[ABOUT THIS EXERCISE] The answer must consist of every line in the records below that contains the string "cada".

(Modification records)
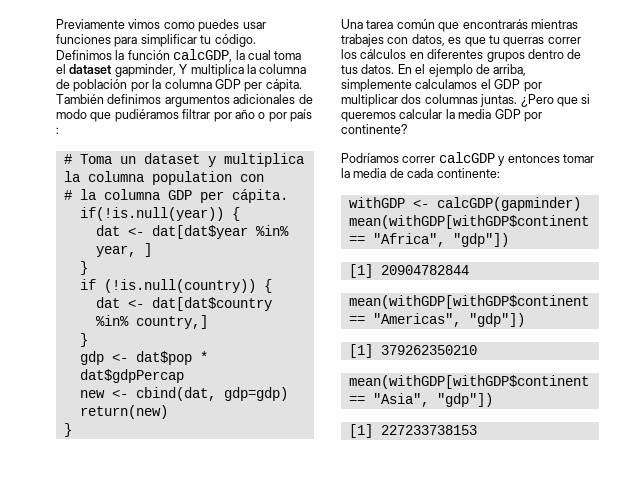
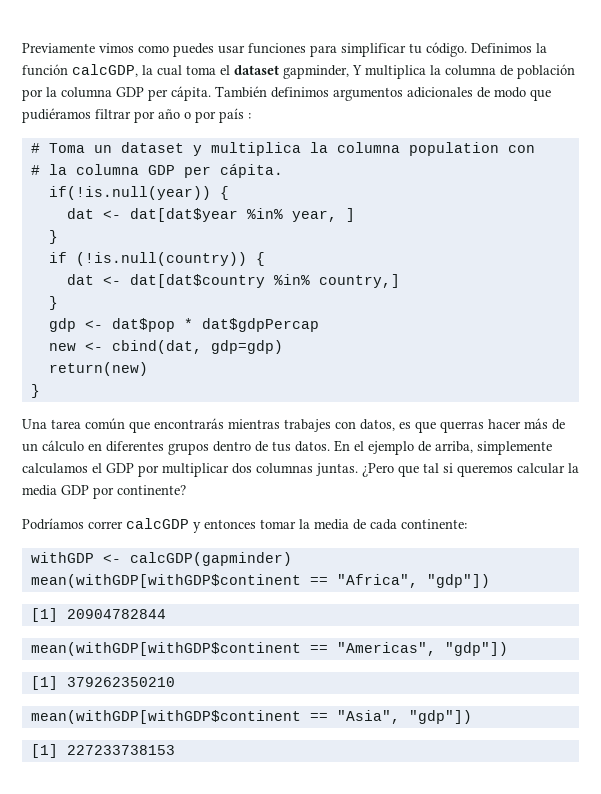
- Una tarea común que encontrarás mientras trabajes con datos, es que tu querras correr los cálculos en diferentes grupos dentro de tus datos.
+ Una tarea común que encontrarás mientras trabajes con datos, es que querras hacer más de un cálculo en diferentes grupos dentro de tus datos.
- ¿Pero que si queremos calcular la media GDP por continente?
+ ¿Pero que tal si queremos calcular la media GDP por continente?

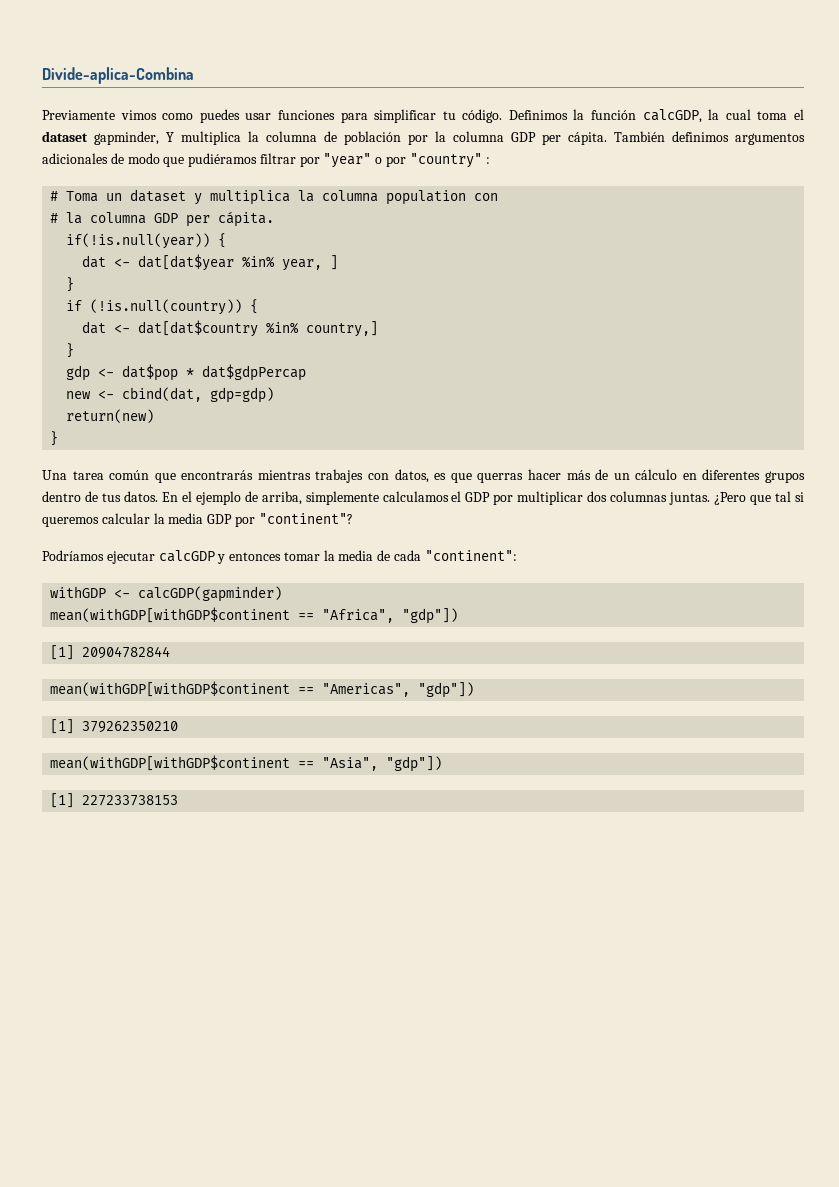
+ Divide-aplica-Combina
- También definimos argumentos adicionales de modo que pudiéramos filtrar por año o por país :
+ También definimos argumentos adicionales de modo que pudiéramos filtrar por "year" o por "country" :
- ¿Pero que tal si queremos calcular la media GDP por continente?
+ ¿Pero que tal si queremos calcular la media GDP por "continent"?
- Podríamos correr calcGDP y entonces tomar la media de cada continente:
+ Podríamos ejecutar calcGDP y entonces tomar la media de cada "continent":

[REPLY]
- Podríamos correr calcGDP y entonces tomar la media de cada continente:
+ Podríamos ejecutar calcGDP y entonces tomar la media de cada "continent":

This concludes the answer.